Rockbox on a Sansa Clip+ (2009) was my personal peak for portable music - overtaking ye olde mini-disc player. The newer models all sucked usability-wise in comparison - screen-wise/button-wise etc. etc.
It was 2 colour, only had 6 or 7 buttons, I could completely operate it without looking at it, and Rockbox gave it the two main features I really wanted: flac support and gapless playback.
The main advantage I have now is I can have my entire (digitised) music collection on my phone - mostly ripped from CD's or purchased from Bandcamp, because it's > 400GB, and I think the Sansa Clip+ only supported 8GB maximum back in the day. Was considering digitising stuff we only have on vinyl as there is a USB output on our turntable, but decided to just leave it in its pure form. Plus recording at 1x speed is almost like going back to the dual cassette tape recorder era and high-speed dubbing was 'special'.
Hardware-wise the clip on the back always broke quickly and then the headphone socket went at some point. Went through about 5 of them before they were obsolete/or on eBay for $100s, but were good enough and cheap enough to keep replacing. One interesting upside of the space constraint was that it made you curate your own music collection, and then opt for a different set (particularly after a few new purchases).
Looks like Rockbox now does a heck of a lot more than it used to back in the day. It's great you've breathed additional life into it.
Out of curiosity, since I've never understood it, what is the point of music player daemons? What makes them different from any old media player?
This is brilliant. The forcing function of limited hardware is one of the things that made Rockbox great, and now it gets new life on the desktop.
https://rockboxzig.mintlify.app
>Planned: Stream from Tidal
Yes please - Tidal's app is genuinely woeful and doesn't seem to use native API's in MacOS
What's the advantage of using cpal over something like libmpv?
they're at different layers. libmpv is a full media player: demuxing, decoding (via FFmpeg), DSP, output. cpal is just a thin cross-platform PCM sink on top of CoreAudio/ALSA/WASAPI/etc.

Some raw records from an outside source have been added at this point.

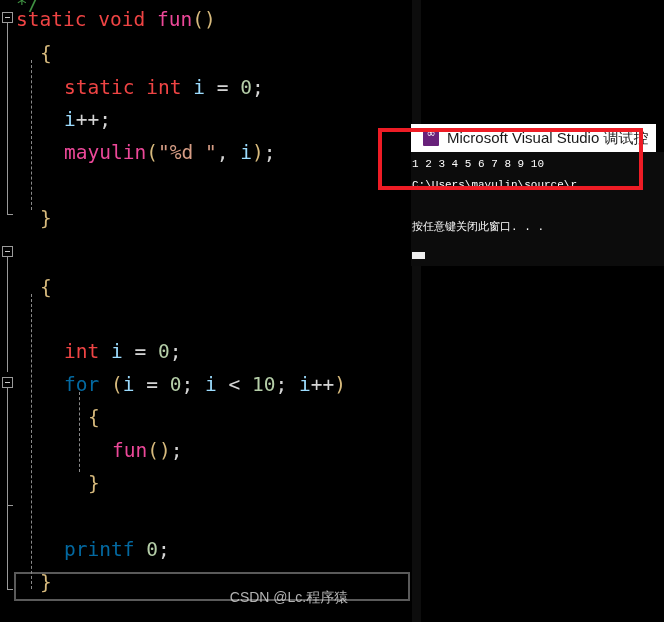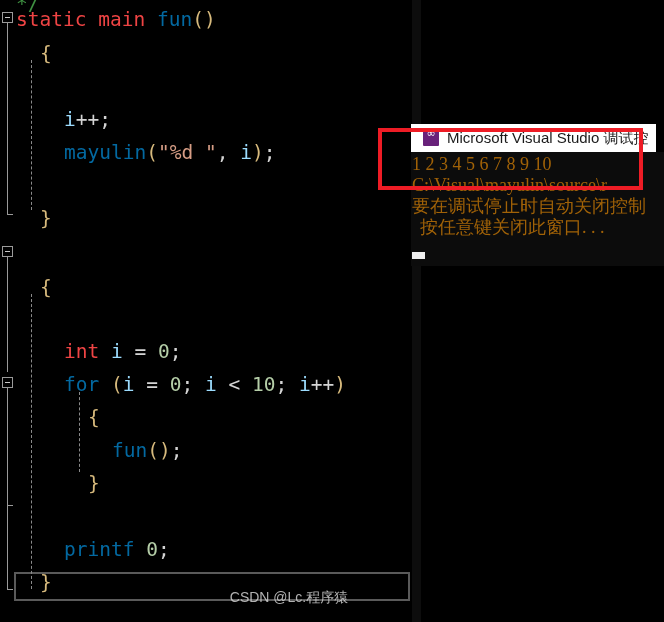--- a/index.html
+++ b/index.html
@@ -269,7 +269,7 @@
 
     <div id="code-surface">
         <div class="code-line" style="top: -10px; left: 16px;"><span class="t-comment">*/</span></div>
-        <div class="code-line" style="top: 6px; left: 16px;"><span class="t-keyword">static</span><span class="t-plain"> </span><span class="t-keyword">main</span><span class="t-plain"> </span><span class="t-func">fun</span><span class="t-brace">()</span></div>
+        <div class="code-line" style="top: 6px; left: 16px;"><span class="t-keyword">static</span><span class="t-plain"> </span><span class="t-keyword">void</span><span class="t-plain"> </span><span class="t-func">fun</span><span class="t-brace">()</span></div>
         <div class="code-line" style="top: 40px; left: 40px;"><span class="t-brace">{</span></div>
         <div class="code-line" style="top: 106px; left: 64px;"><span class="t-ident">i</span><span class="t-punct">++;</span></div>
         <div class="code-line" style="top: 139px; left: 64px;"><span class="t-func">mayulin</span><span class="t-brace">(</span><span class="t-string">"%d "</span><span class="t-punct">, </span><span class="t-ident">i</span><span class="t-brace">)</span><span class="t-punct">;</span></div>

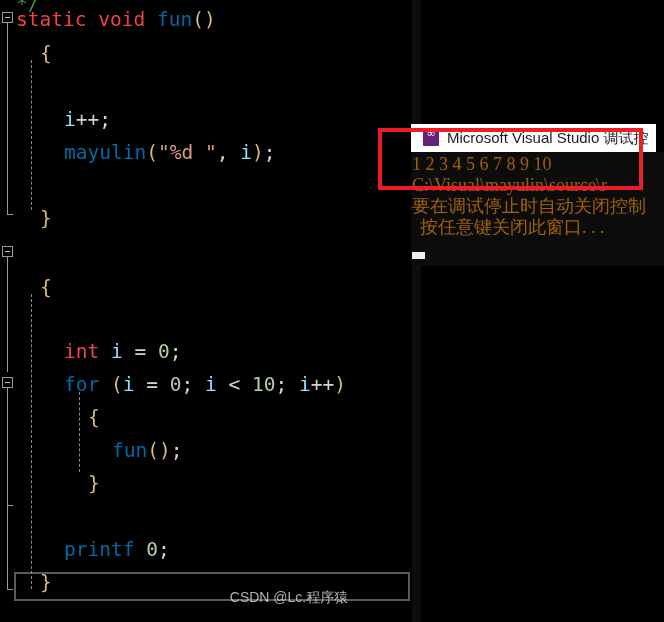--- a/index.html
+++ b/index.html
@@ -134,7 +134,7 @@
   
   .t-keyword   { color: #ef4444; }
   .t-control   { color: #0369a1; }
-  .t-func      { color: #0369a1; text-align: center; }
+  .t-func      { color: #ec4899; text-align: center; }
   .t-ident     { color: #9cdcfe; }
   .t-num       { color: #b5cea8; }
   .t-string    { color: #d69d85; }

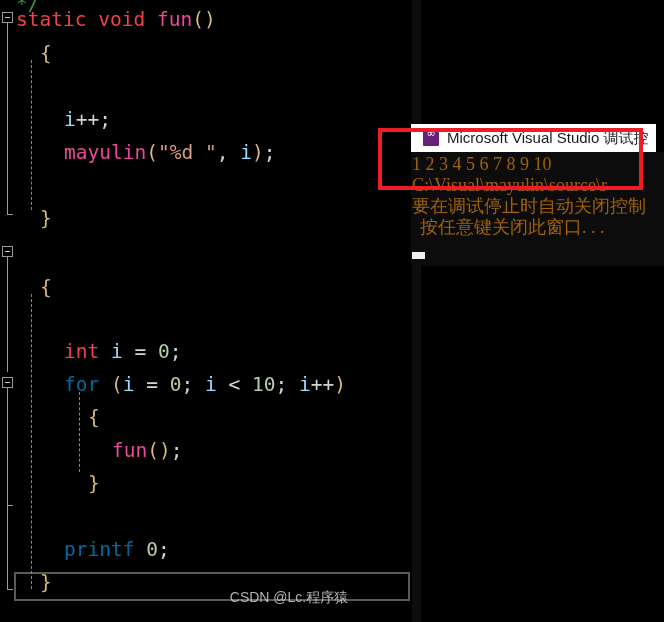--- a/index.html
+++ b/index.html
@@ -271,6 +271,7 @@
         <div class="code-line" style="top: -10px; left: 16px;"><span class="t-comment">*/</span></div>
         <div class="code-line" style="top: 6px; left: 16px;"><span class="t-keyword">static</span><span class="t-plain"> </span><span class="t-keyword">void</span><span class="t-plain"> </span><span class="t-func">fun</span><span class="t-brace">()</span></div>
         <div class="code-line" style="top: 40px; left: 40px;"><span class="t-brace">{</span></div>
+        <div class="code-line" style="top: 74px; left: 64px;"><span class="t-keyword">static</span><span class="t-plain"> </span><span class="t-keyword">int</span><span class="t-plain"> </span><span class="t-ident">i</span><span class="t-plain"> </span><span class="t-punct">=</span><span class="t-plain"> </span><span class="t-num">0</span><span class="t-punct">;</span></div>
         <div class="code-line" style="top: 106px; left: 64px;"><span class="t-ident">i</span><span class="t-punct">++;</span></div>
         <div class="code-line" style="top: 139px; left: 64px;"><span class="t-func">mayulin</span><span class="t-brace">(</span><span class="t-string">"%d "</span><span class="t-punct">, </span><span class="t-ident">i</span><span class="t-brace">)</span><span class="t-punct">;</span></div>
         <div class="code-line" style="top: 205px; left: 40px;"><span class="t-brace">}</span></div>

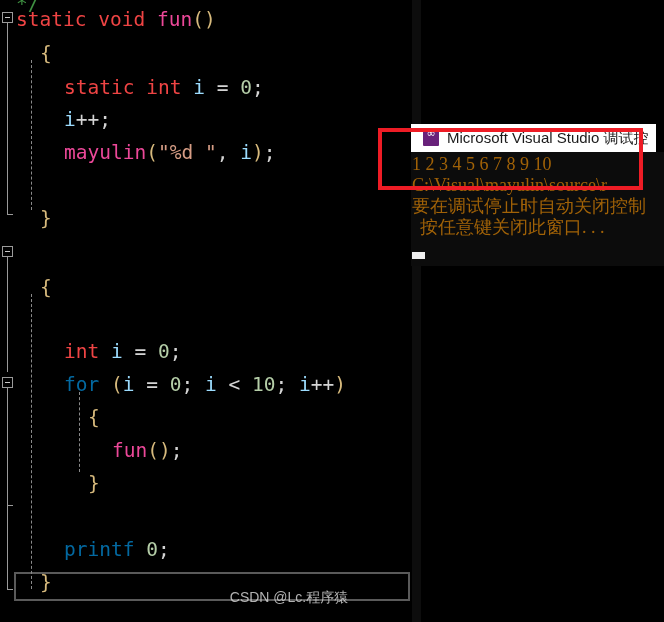--- a/index.html
+++ b/index.html
@@ -202,11 +202,11 @@
     position: absolute;
     left: 1px;
     white-space: pre;
-    font-family: Liberation Serif, serif;
-    font-size: 18px;
+    font-family: Liberation Mono, monospace;
+    font-size: 11px;
     line-height: 21px;
     height: 21px;
-    color: #a16207;
+    color: #ffffff;
     letter-spacing: 0px;
   }
   #console-cursor {

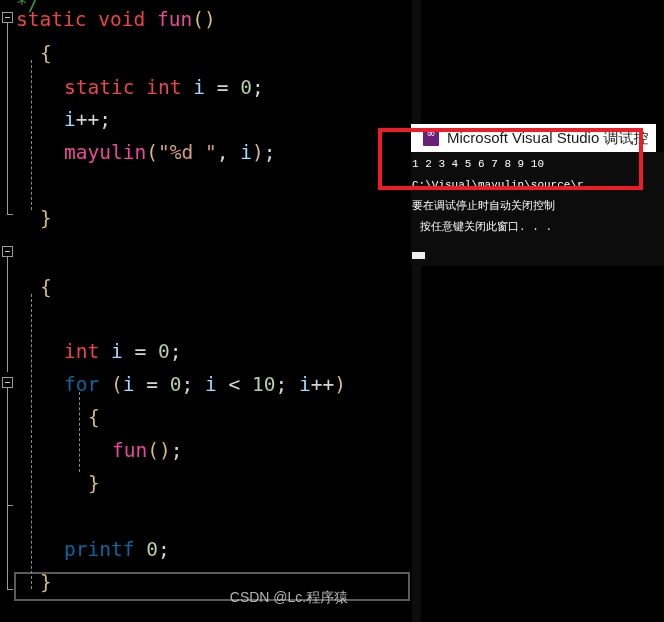--- a/index.html
+++ b/index.html
@@ -305,7 +305,7 @@
     <div id="console-body">
         <div class="console-line" style="top: 65px; margin-left: 8px;">按任意键关闭此窗口. . .</div>
         <div class="console-line" style="top: 44px;">要在调试停止时自动关闭控制</div>
-        <div class="console-line" style="top: 23px;">C:\Visual\mayulin\source\r</div>
+        <div class="console-line" style="top: 23px;">C:\Users\mayulin\source\r</div>
         <div class="console-line" style="top: 2px;">1 2 3 4 5 6 7 8 9 10</div>
       <div id="console-cursor"></div>
     </div>

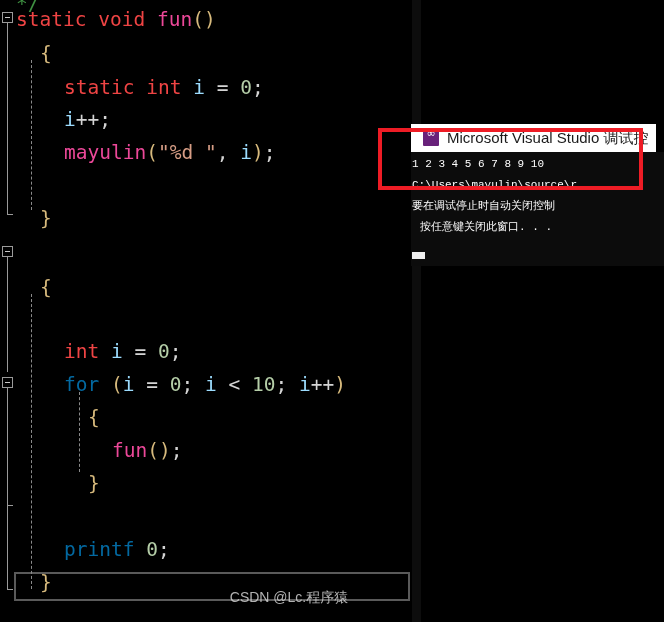--- a/index.html
+++ b/index.html
@@ -304,7 +304,6 @@
 
     <div id="console-body">
         <div class="console-line" style="top: 65px; margin-left: 8px;">按任意键关闭此窗口. . .</div>
-        <div class="console-line" style="top: 44px;">要在调试停止时自动关闭控制</div>
         <div class="console-line" style="top: 23px;">C:\Users\mayulin\source\r</div>
         <div class="console-line" style="top: 2px;">1 2 3 4 5 6 7 8 9 10</div>
       <div id="console-cursor"></div>

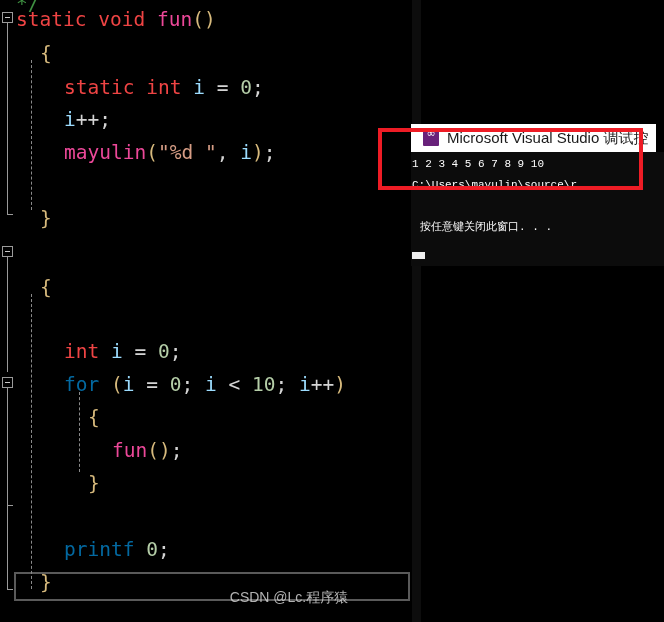--- a/index.html
+++ b/index.html
@@ -303,7 +303,7 @@
     </div>
 
     <div id="console-body">
-        <div class="console-line" style="top: 65px; margin-left: 8px;">按任意键关闭此窗口. . .</div>
+        <div class="console-line" style="top: 65px;">按任意键关闭此窗口. . .</div>
         <div class="console-line" style="top: 23px;">C:\Users\mayulin\source\r</div>
         <div class="console-line" style="top: 2px;">1 2 3 4 5 6 7 8 9 10</div>
       <div id="console-cursor"></div>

Rockbox already brings its own decoders (20+ codecs), its own DSP chain (crossfeed, EQ, replaygain, gapless), and its own mixer. I just need the host OS to accept PCM frames. cpal is the minimal portable shim for that; pulling in libmpv would mean discarding Rockbox's audio pipeline and replacing it with FFmpeg's, which would basically defeat the point of building on Rockbox firmware.
>which would basically defeat the point of building on Rockbox firmware.
What is the point of bulding on Rockbox firmware? I love Rockbox myself too so the answer can be "fun" and that is all right.
Honestly, mostly for fun and love of Rockbox, I've wanted it on my desktop since 2010 and nobody else was going to build it :) That said, Rockbox does bring real things: a battle-tested DSP chain (crossfeed, EQ, replaygain, dithering), gapless playback that actually works everywhere, codec coverage most players have given up on (Musepack, WavPack, ...). It's a lot of mature work to throw away.
Thanks for the reply! I hope the question didn't come off as snarky... I find music players, as a genre of software if you may me, fascinating. Since there is always a new one around the corner... Remember XMMS2!? And people still use Winamp 2.xx... It is fun to always see new takes on this problem. I will give it a whirl!